Le jour se lève sur ce coin de terre. Déjà un soleil franc frappe et annonce une journée torride. Dans un petit réduit se tient, enfermé, celui qui sera l’hôte de la fête. Etouffant dans le noir, il manque d’air et d’espace. Contraint de ne pas bouger, il rumine en silence son destin fatal.
De sa vie dans les verts pâturages, il ne reste rien que des souvenirs enfuis et vit maintenant ce jour d’angoisse qui le mène à la gloire et à la mort. Ce midi, sur la route de sa destinée, il va mourir en brave, en combattant. Dehors des curieux viennent l’épier, l’écouter à travers cette cloison et l’imaginent ruisselant de sueur et d’écume.
Dans quelques heures, les portes s’ouvriront. La lumière aveuglante le submergera et le rendra fou. Une clameur déchirera ses oreilles et le plongera affolé dans cette enceinte de jeu. Sa vie a l’importance d’une mort, il est l’enjeu d’un spectacle.
C’est l’heure qu’ils ont choisi pour l’affronter. La porte s’ouvre. Il s’élance, superbe, brillant de sueur. Il trébuche, se relève. Il court pour mieux s’enfuir. Il court à perdre haleine. Il pivote, s’arrête. Son regard noir scrute le ciel. Il respire enfin un peu de cet air du dehors. Devant lui, la foule est en liesse, elle hurle, elle crie, elle délire. Mais cet endroit n’a pas d’issu. Il est cerné, pris au piège. Il va mourir.
A des milliers de kilomètres de là, depuis son arrestation musclée, il est prisonnier dans cette cellule au milieu de cette geôle immonde. Il fait le vide dans sa tête et essaie de s’échapper de cet environnement hostile. Il n’est pas là par hasard. Il est condamné pour des méfaits, des délits qu’il nie, qu’il n’a pas fait. D’autres hommes ont rendu un jugement.

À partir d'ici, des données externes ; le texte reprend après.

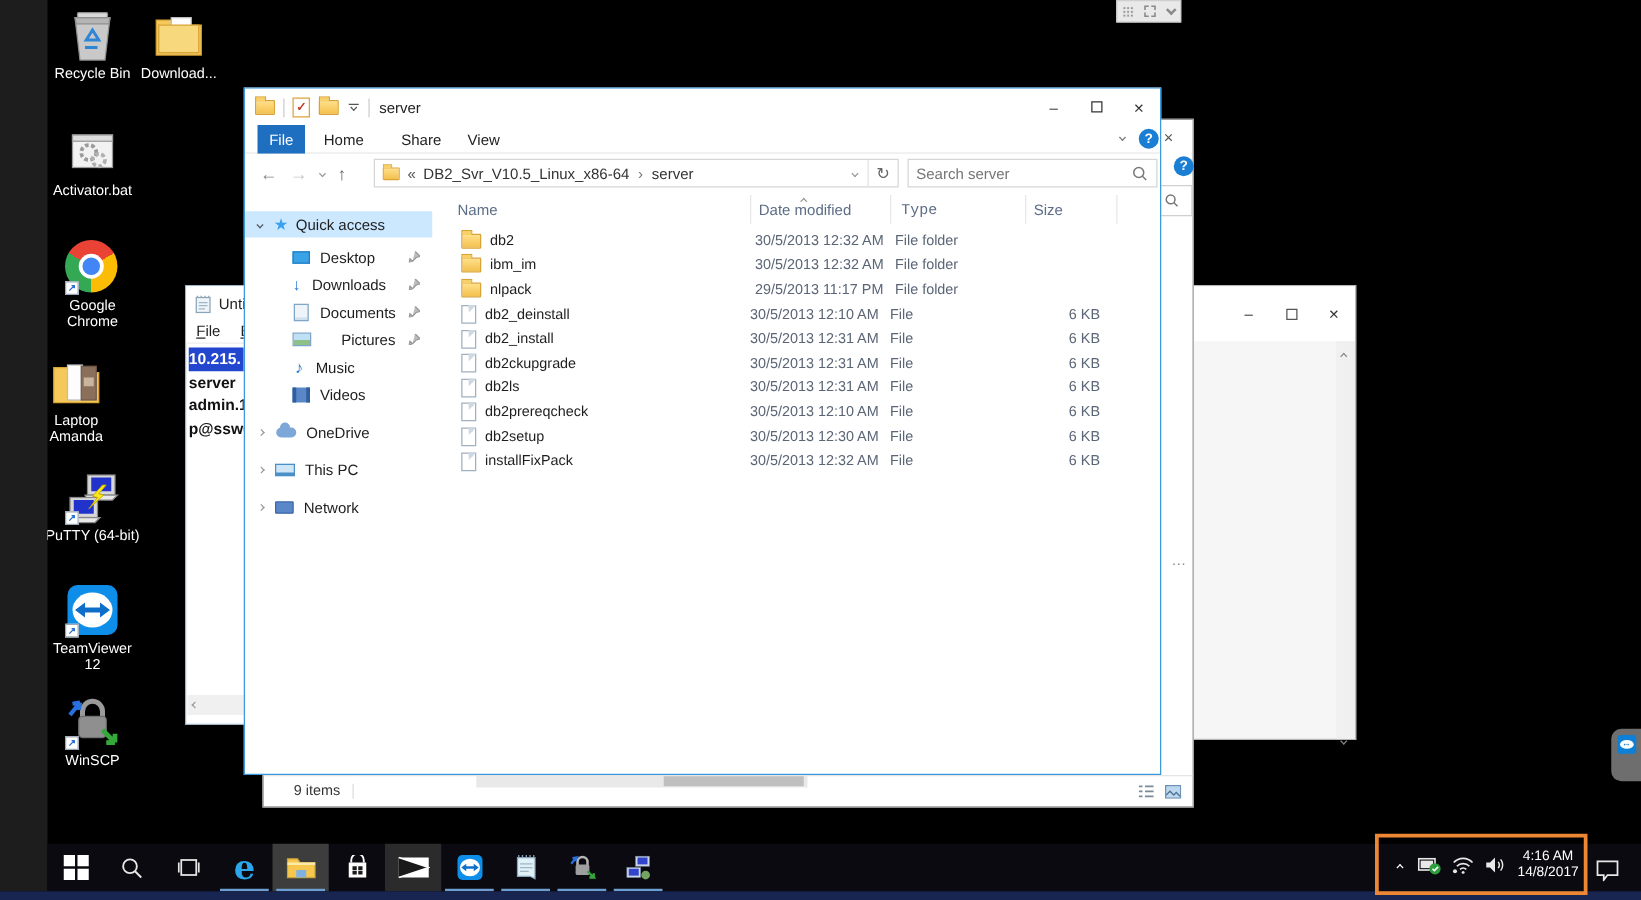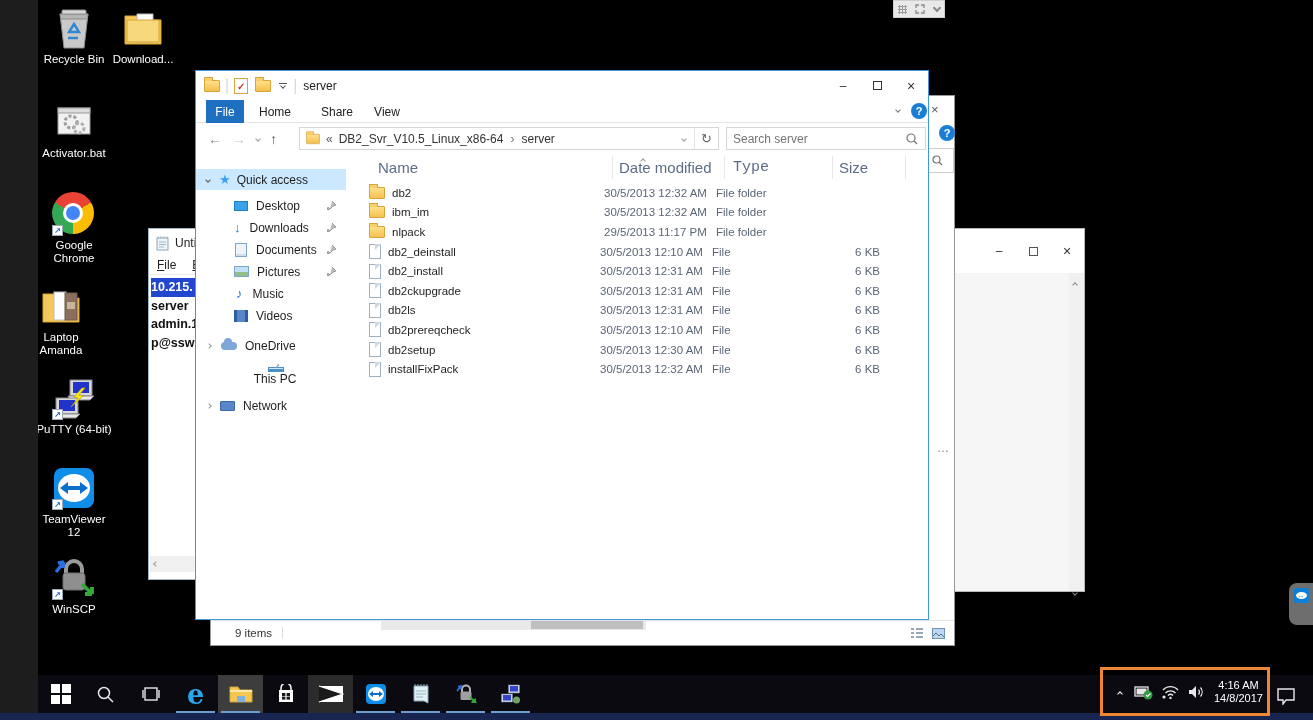"Name" .hdrrow { font-size: 15px -> 12px; left: 12px -> 0 }
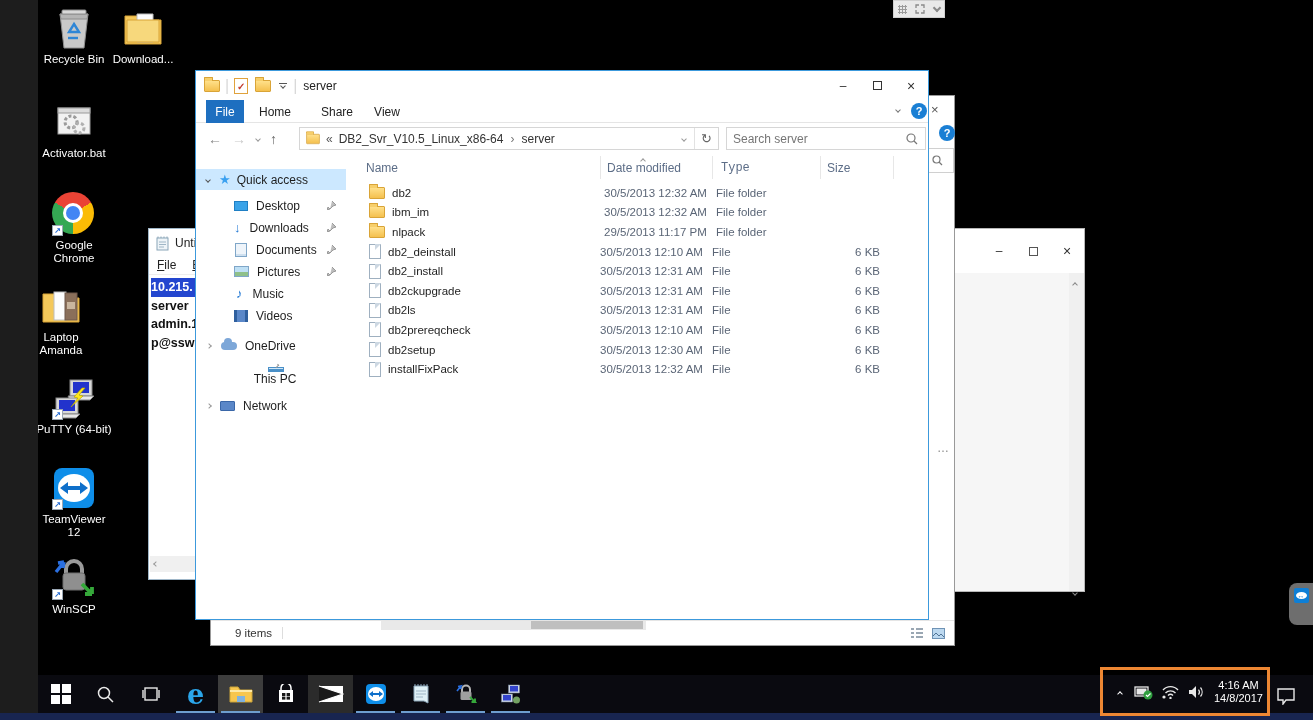"Pictures" span { margin-left: 8px -> 24px }
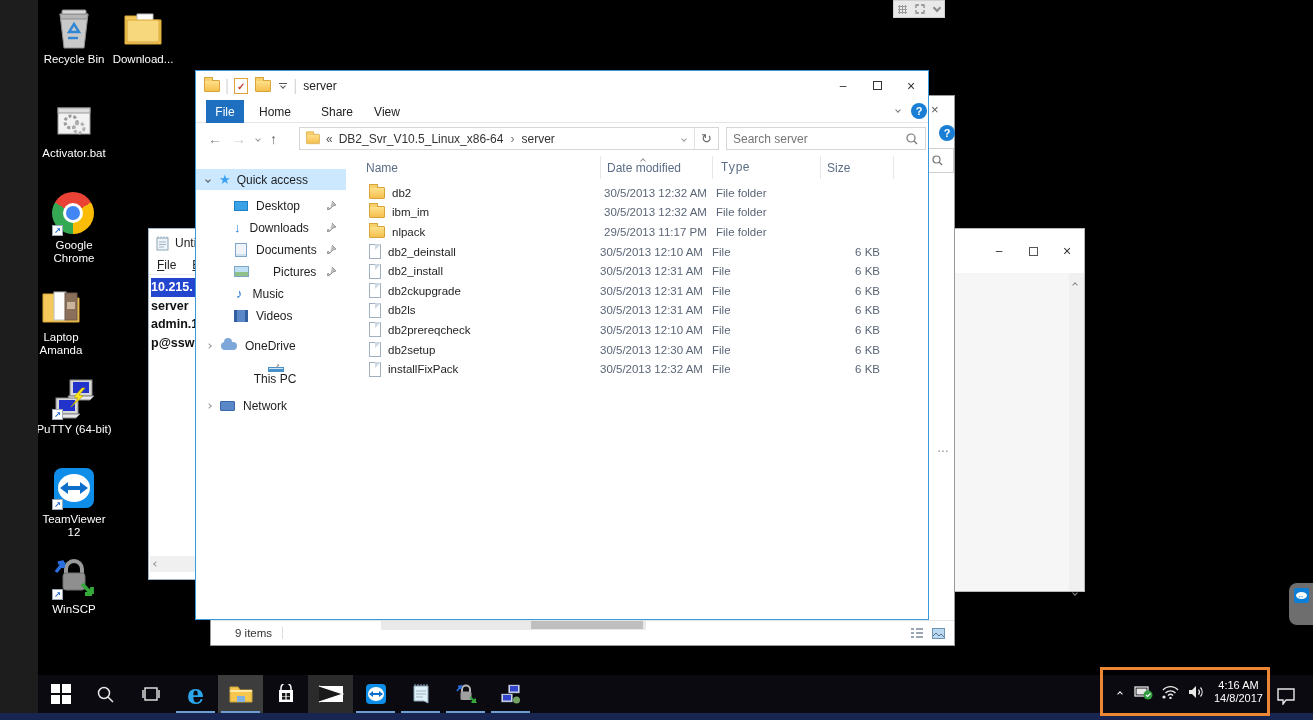"This PC" div.navrow { flex-direction: column -> none }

Sur cette misérable paillasse, il reste assis des heures entières. Il distingue les bruits de couloir qui l’éveillent encore un peu à la vie. Des crissements, des voix qui le relient au monde. Le vacarme répété des clés annonce inlassablement le matin, le midi, le soir. Il tourne en rond se jetant parfois contre les murs. Sur cette surface, il compte ses pas. Il est innocent. Un filet de lumière pénètre dans ce trou et l’inonde un instant de chaleur. Quelques minutes à peine et fuit comme il était venu. L’obscurité se réinstalle, froide, inquiétante et ne le quitte plus.
La sentence est la mort, il va mourir. Depuis qu’il a appris la nouvelle, son existence a pris une tout autre dimension, plus profonde, plus réfléchie, désarmante. Il attend dans le silence et se rappelle. Son esprit passe en revue sa vie de combat et de déconvenue. La chance ne lui a pas souri. Il pleure. Il n’a pas peur de mourir. Il attend que tout s’arrête vite, très vite.
Dans une autre région, le froid se pose sur des membres endoloris, peu vêtu, les piqures du gel font très mal. Allongé contre ce muret, il n’est pas seul à attendre. Beaucoup d’autres comme lui sont là à s’épuiser, à se perdre. Il a faim, soif. Esseulé malgré la foule de ce camp de fortune, il a perdu les bases de la vie et son humanité s’échappe. Livré à lui-même, il attend, brisé, désespéré.
Depuis ce jour maudit, où la vie a basculé et est devenue un enfer, l’existence de son peuple et la sienne ont chaviré dans un monde barbare. Il a tout perdu et reste accroché à son enveloppe charnelle, dénudée, et comme seul bien lui appartenant encore. C’est un réfugié comme des milliers d’autres qui cherchent ailleurs la possibilité d’être heureux. Arrêté, parqué dans ce camp, il ne comprend pas pourquoi.
De ces barbelés courant autour de lui sur d’épaisses profondeurs, il cherche le souvenir d’un passé révolu et poursuit en lui la dernière goutte de vie qu’il possède. Il va mourir.